As a matter of history, it may be noted that the Indians in Fort Berthold, supra, took this court’s "good faith effort” standard as an invitation to impugn the good faith of Congress in further remanded stages of the same case. The Indian Claims Commission rejected such evidence, 28 Ind. Cl. Comm. 264 (1972), as did we on appeal. Three Affiliated Tribes of the Fort Berthold Reservation v. United States, 204 Ct. Cl. 831, cert. denied, 419 U.S. 901 (1974). So the "good faith effort” standard must be applied with respect to the legislative record as publicly disclosed in the statutory language, committee reports, etc. The "good faith *474effort” standard is met in Lone Wolf, where the record shows that the Indians’ complaints were considered by Congress and that an effort was made to meet them half way, the deal originally proposed for the Indians being materially improved in the final act. In long subsequent Indian Claims Commission proceedings it was held that under the legislation the government acquired at 93.3 cents an acre land worth $2 an acre. United States v. Kiowa, Comanche and Apache Tribes, 143 Ct. Cl. 534, 163 F. Supp. 603 (1958) cert. denied, 359 U.S. 934 (1959). However, in Fort Berthold, supra, there was likewise a gap between what the United States paid and the Commission determined; a greater one than in Lone Wolf. So it is clear the occurrence of a "good faith effort” is not to be tested by the congruence of the amount paid with the amount subsequently found by hindsight as what should have been paid.

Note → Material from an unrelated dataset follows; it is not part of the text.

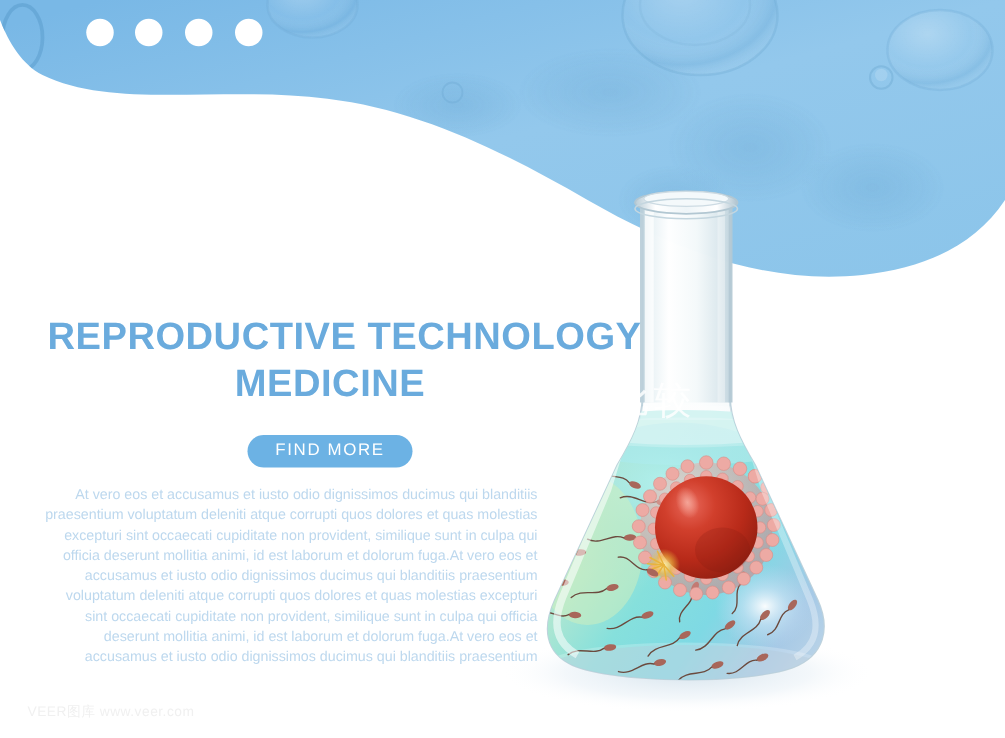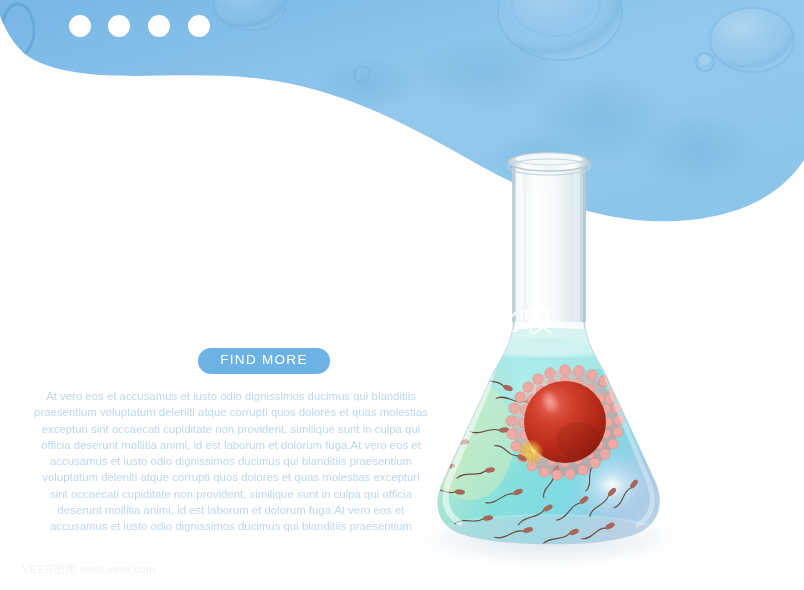"REPRODUCTIVE TECHNOLOGY" div.headline { html: none -> <div> <div>REPRODUCTIVE TECHNOLOGY</div> <div>MEDICINE</div> </div> }
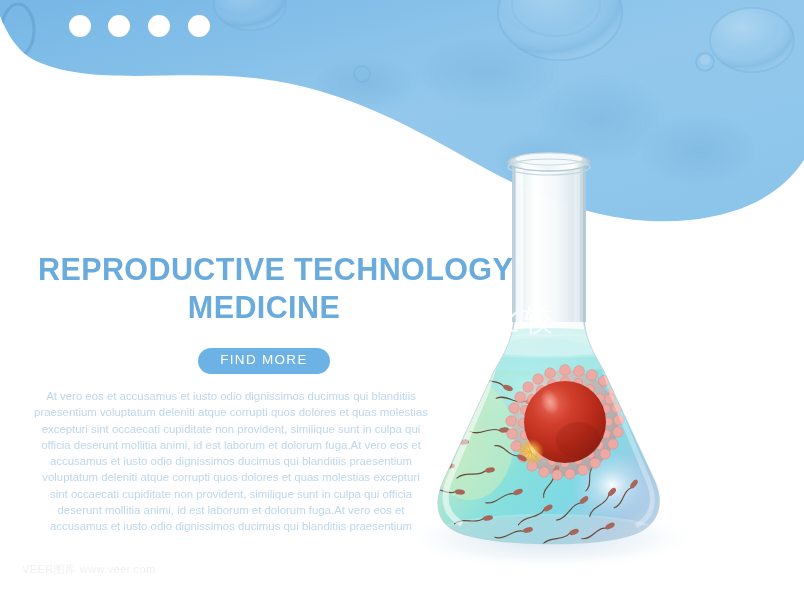"At vero eos et accusamus" .body-copy { text-align: center -> right }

In Lane v. Pueblo of Santa Rosa, supra, at 113, the Supreme Court said:
The defendants assert with much earnestness that the Indians of this pueblo are wards of the United States— recognized as such by the legislative and executive departments — and that in consequence the disposal of their lands is not within their own control, but subject to such regulations as Congress may prescribe for their benefit and protection. Assuming, without so deciding, that this is all true, we think it has no real bearing on the point we are considering. Certainly it would not justify the defendants in treating the lands of these Indians — to which, according to the bill, they have a complete and perfect title — as public lands of the United States and disposing of the same under the public land laws. That would not be an exercise of guardianship, but an act of confiscation. * * * [Footnote omitted, cites Lone Wolf v. Hitchcock, with other cases.]
In a consented suit, before Lone Wolf, the Supreme Court held the government accountable for selling to homesteaders land granted by treaty to Indians. New York Indians v. United States, 170 U.S. 1 (1898); 173 U.S. 464 (1899). Lone Wolf is not and never was to be read as sanctioning any arbitrary move the Congress may choose to make with respect to property rights of Indians created by an Indian treaty. It sanctions, as not violative of the fifth amend*475ment, only such moves as are "purported” (i.e., shown by the published record) to provide an "adequate consideration” in any exchange of lands for anything else. I think this court in 1942 failed to note this limitation on the scope of the Lone Wolf holding and thus it committed error. The error does not bind us by res judicata, and I think the new analysis we now make, in the parts of the opinion I join, reveals a situation where Congress did not "purport” to provide "adequate consideration,” nor was there any meaningful negotiation or arm’s-length bargaining, nor did Congress consider it was paying a fair price. The case is not one we can say the Lone Wolf Court would deem no violation of the fifth amendment. It was never before the Court and we cannot tell how it would have viewed the case. The congressional decision fails the "good faith effort” test that we enunciated as explanatory of Lone Wolf.